2 Minute Medicine Rewind May 27th, 2024

Exercise and pain neuroscience education for patients with chronic pain after total knee arthroplasty

1. In this randomized clinical trial, change in Knee Injury and Osteoarthritis Outcome Score (KOOS) score from baseline to 12 months in individuals that have had a total knee arthroplasty (TKA) was similarly associated with both interventions.
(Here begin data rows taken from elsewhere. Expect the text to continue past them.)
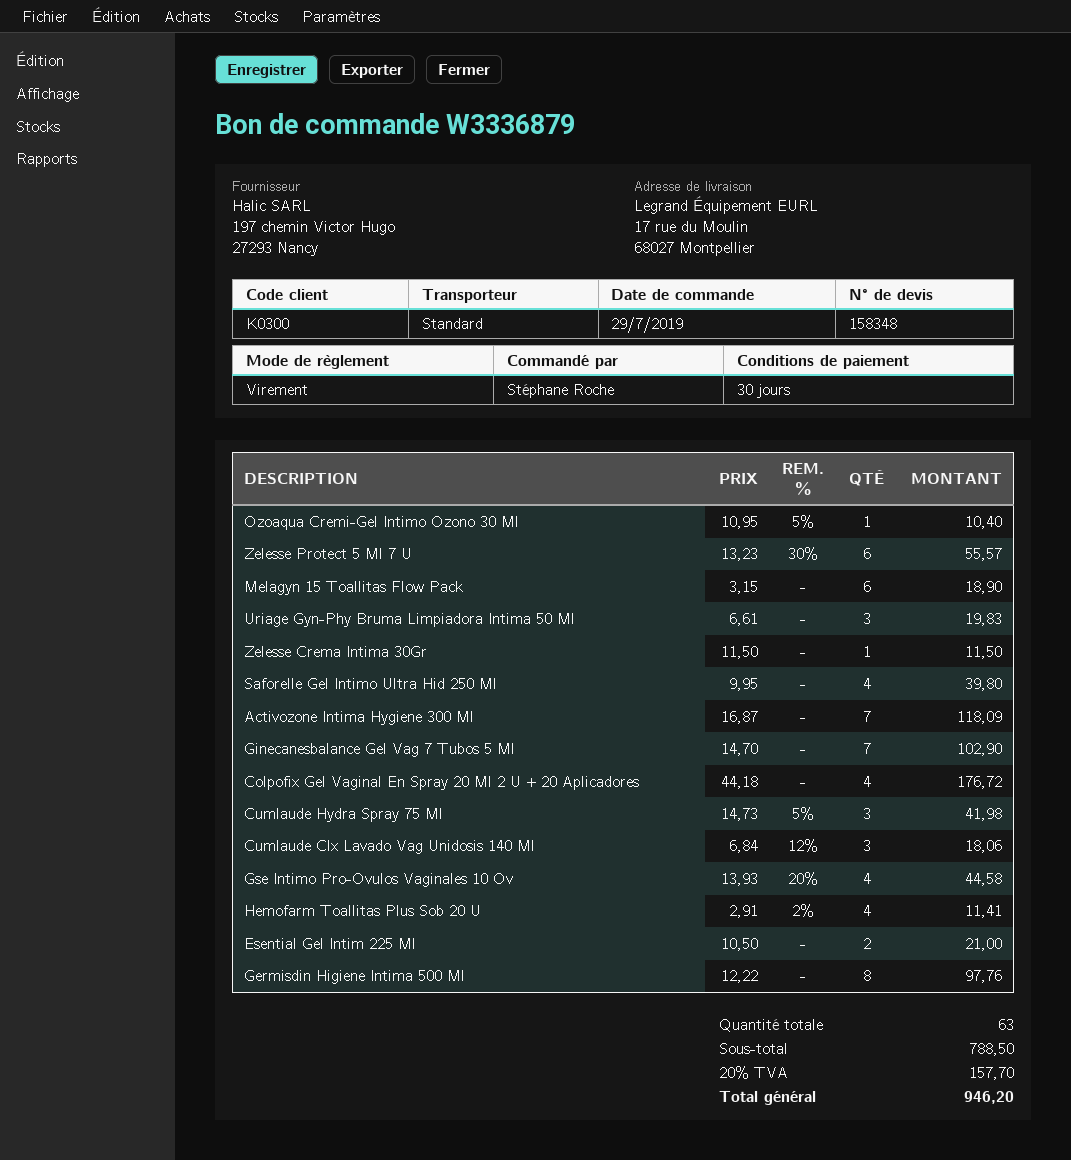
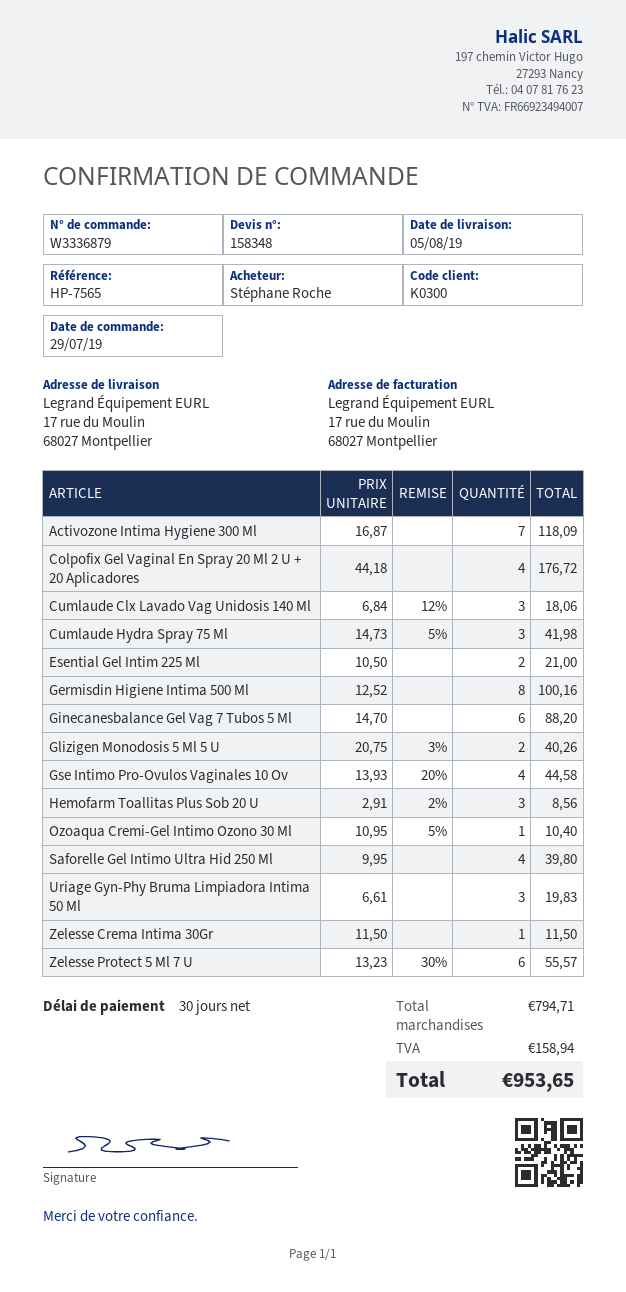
Melagyn 15 Toallitas Flow Pack: 6 x 3.15 = 18.90 -> none
Ginecanesbalance Gel Vag 7 Tubos 5 Ml: 7 x 14.70 = 102.90 -> 6 x 14.70 = 88.20
Hemofarm Toallitas Plus Sob 20 U: 4 x 2.91 - 2% = 11.41 -> 3 x 2.91 - 2% = 8.56
Germisdin Higiene Intima 500 Ml: 8 x 12.22 = 97.76 -> 8 x 12.52 = 100.16
Glizigen Monodosis 5 Ml 5 U: none -> 2 x 20.75 - 3% = 40.26
subtotal: 788.50 -> 794.71
tax: 157.70 -> 158.94
total: 946.20 -> 953.65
Evidence Rating Level: 1 (Excellent)

End-stage knee osteoarthritis has been frequently treated with a total knee arthroplasty (TKA). Most patients who undergo a TKA describe experiencing constant chronic pain and require maximal effort to endure. To understand the effects of treatment methods for TKA-related pain, this randomized clinical trial compared the use of neuromuscular exercise and pain neuroscience education (PNE) to PNE on its own. Individuals were included if they had a primary TKA to treat knee osteoarthritis lasting for a year or more and had chronic pain for longer than 6 months with an average daily pain score of 4 or higher over the last week. Individuals were excluded if their chronic pain was due to the loosening of the implant or prosthesis failure. The participants were randomly assigned in a 1:1 ratio to either of the two intervention arms; neuromuscular exercises and PNE or PNE alone. The outcome assessors were also masked, making this a double-blind controlled trial. The primary outcome of the study was the change in Knee Injury and Osteoarthritis Outcome Score (KOOS) from baseline to 12 months amongst the groups. The KOOS was determined based on the main score of pain, symptoms, activities of daily living, and knee-related quality of life (KOOS4). Some secondary outcomes included adverse events, serious adverse events, physical performance tests, and overall change in the participant’s knee condition. After eligibility criteria were met, 69 patients (median age, 67.2 years [IQR, 61.2-71.9 years]; 40 female [58%]) and 29 male [42%]) were included. The individuals were split, with 36 participants assigned to the neuromuscular exercise and PNE group while 33 were assigned to the PNE-only group. There was no difference between the groups in the intention-to-treat analysis for KOOS4 change from baseline to 12 months, with a mean difference of -1.33 (95% CI, -7.59 to 4.92; P=.68). When comparing the improvements in KOOS4 from baseline to 12 months, the neuromuscular and PNE group improved by 7.46 points (95% CI, 3.04-11.89; P=.001) while the PNE only group improved by 8.65 points (95% CI, 4.67-12.63; P<.001). There were 5 reported serious adverse events in the neuromuscular exercise and PNE group, and 0 adverse events reported in the PNE group. Overall, neuromuscular exercise and PNE were not superior to PNE alone concerning pain, symptoms, and knee-related quality of life. 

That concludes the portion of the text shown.